Protective effect of obeticholic acid on obesity-induced cardiomyopathy

[GW30-e0060]

Authors: Chao Li1,2, Shijun Zhang3, Zhibo Gai1,2, Yunlun Li1

1Shandong University of Traditional Chinese Medicine

2Department of Clinical Pharmacology and Toxicology, University Hospital of Zurich

3Shandong University of Traditional Chinese Medicine, Jinan, China

OBJECTIVES Obesity is a major contributor to myocardial cell apoptosis, fibrosis and ventricle hypertrophy, and associated with the increased risk of hypertrophic cardiomyopathy. Obeticholic acid (OCA), a farnesoid X receptor agonist, is a key regulator of lipid metabolism, inflammatory, fibrosis and metabolic pathways.
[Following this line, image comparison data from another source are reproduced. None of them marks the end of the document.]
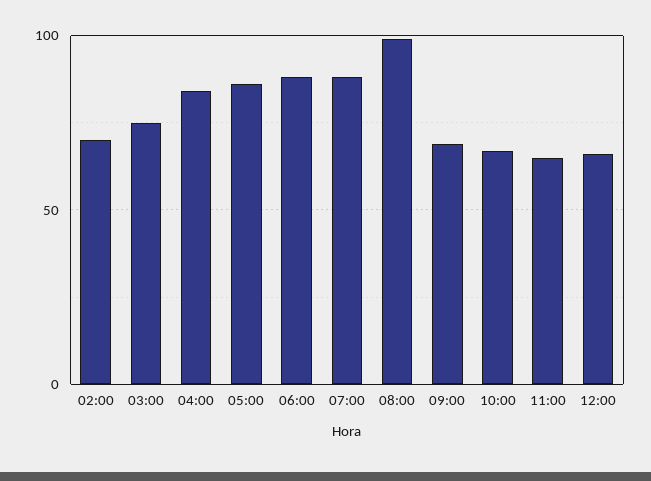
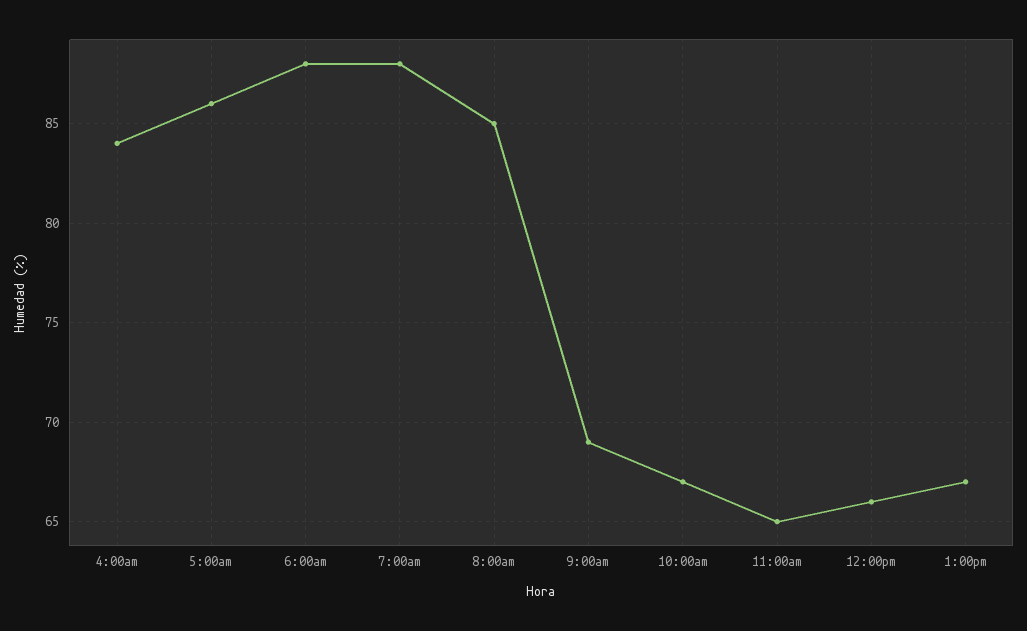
02:00: 70 -> none
03:00: 75 -> none
08:00: 100 -> 85
1:00pm: none -> 67

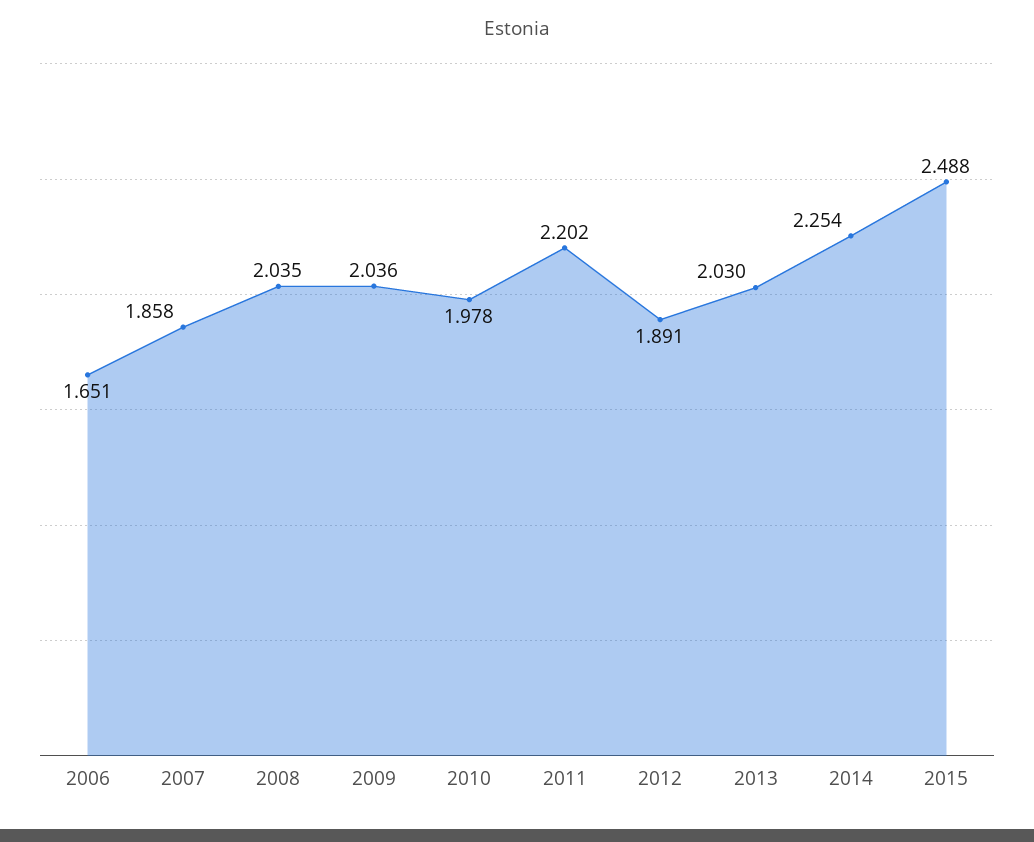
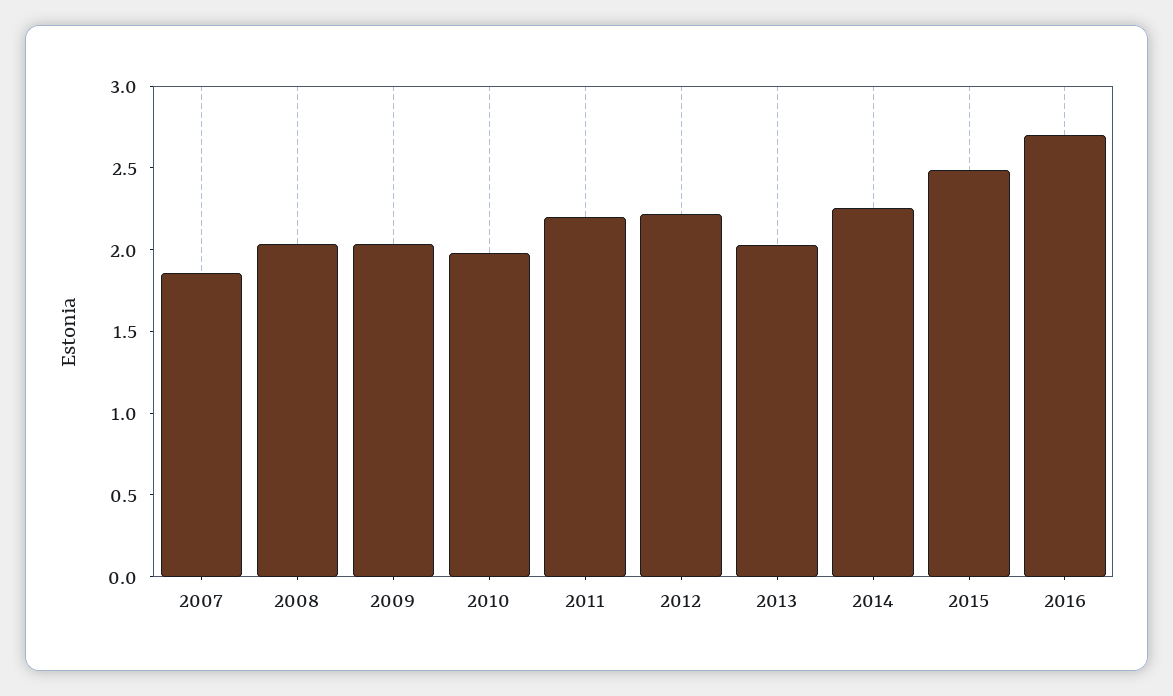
2006: 1.651 -> none
2012: 1.891 -> 2.2
2016: none -> 2.7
This study was performed to investigate the effect and mechanism of OCA on obesity-induced myocardial injury.

METHODS C57Bl/6 mice were fed with a 45% high fat diet (HFD) or a standard diet. Biochemical parameters and myocardial pathological changes were examined. Energy metabolism in isolated working heart using radioactive was also tested to reveal the mechanism of myocardial injury. In vitro, 3D cell culture, mitochondria damage and ATP production of C2C12 cells cultured with palmitic acid (PA) in the absence or presence of OCA were tested.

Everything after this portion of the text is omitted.